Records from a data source
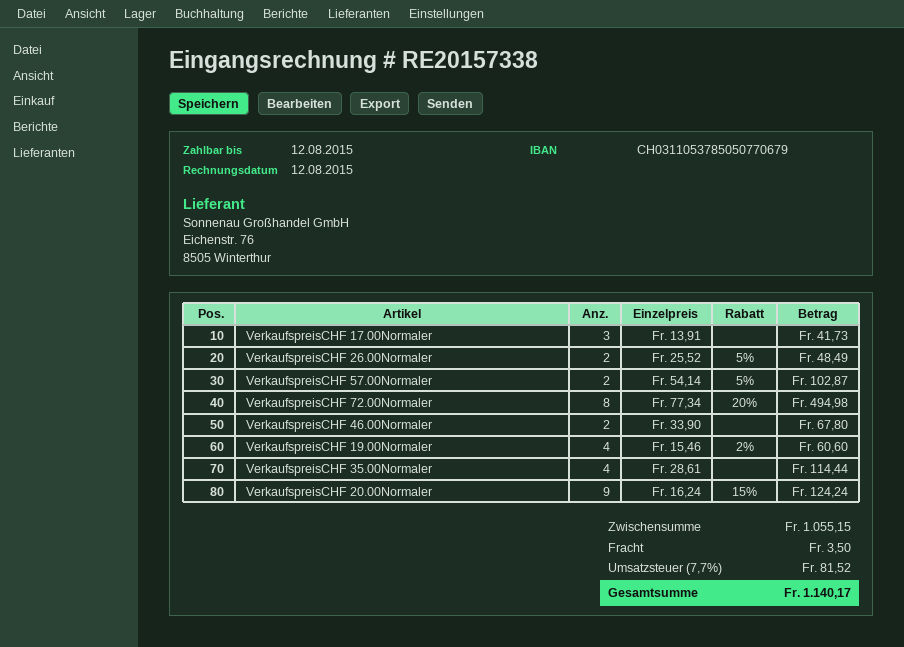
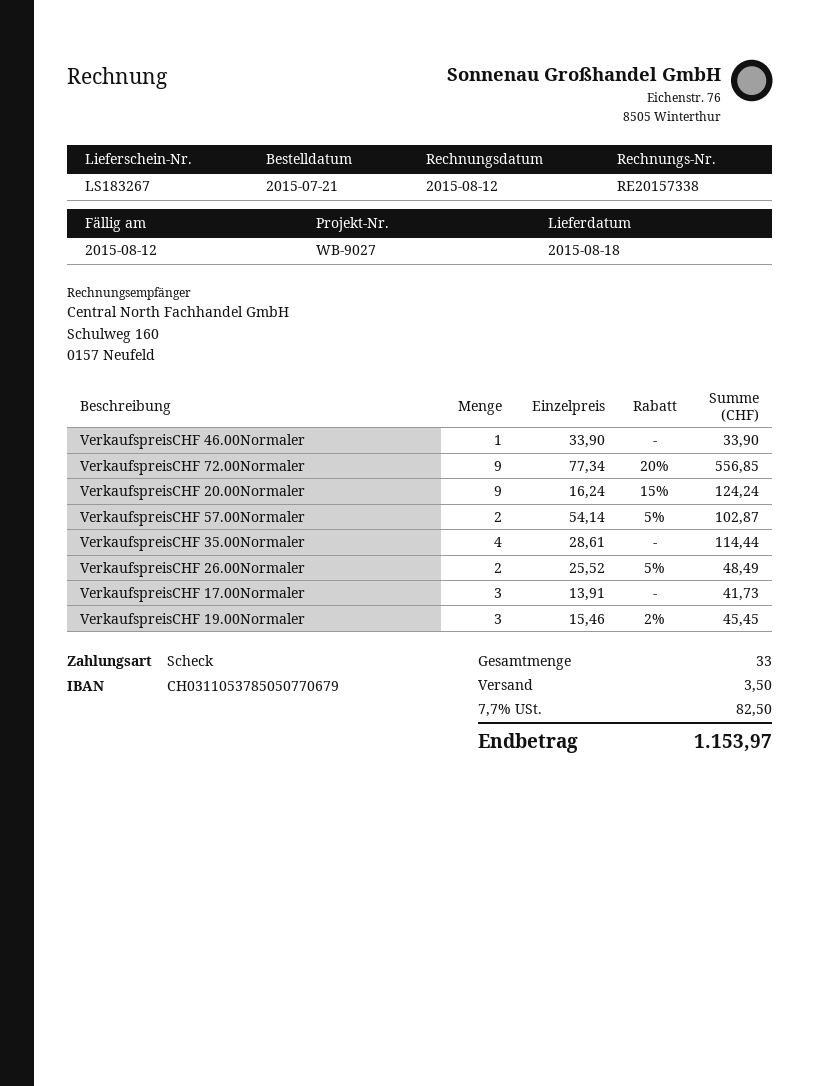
VerkaufspreisCHF 72.00Normaler: 8 x 77.34 - 20% = 494.98 -> 9 x 77.34 - 20% = 556.85
VerkaufspreisCHF 46.00Normaler: 2 x 33.90 = 67.80 -> 1 x 33.90 = 33.90
VerkaufspreisCHF 19.00Normaler: 4 x 15.46 - 2% = 60.60 -> 3 x 15.46 - 2% = 45.45
tax: 7.7% = 81.52 -> 7.7% = 82.50
total: 1140.17 -> 1153.97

§ **Work item**:
Take every entry and repeat it verbatim, minus the pictures.

§ **Result of this exercise**:
VerkaufspreisCHF 72.00Normaler: 8 x 77.34 - 20% = 494.98 -> 9 x 77.34 - 20% = 556.85
VerkaufspreisCHF 46.00Normaler: 2 x 33.90 = 67.80 -> 1 x 33.90 = 33.90
VerkaufspreisCHF 19.00Normaler: 4 x 15.46 - 2% = 60.60 -> 3 x 15.46 - 2% = 45.45
tax: 7.7% = 81.52 -> 7.7% = 82.50
total: 1140.17 -> 1153.97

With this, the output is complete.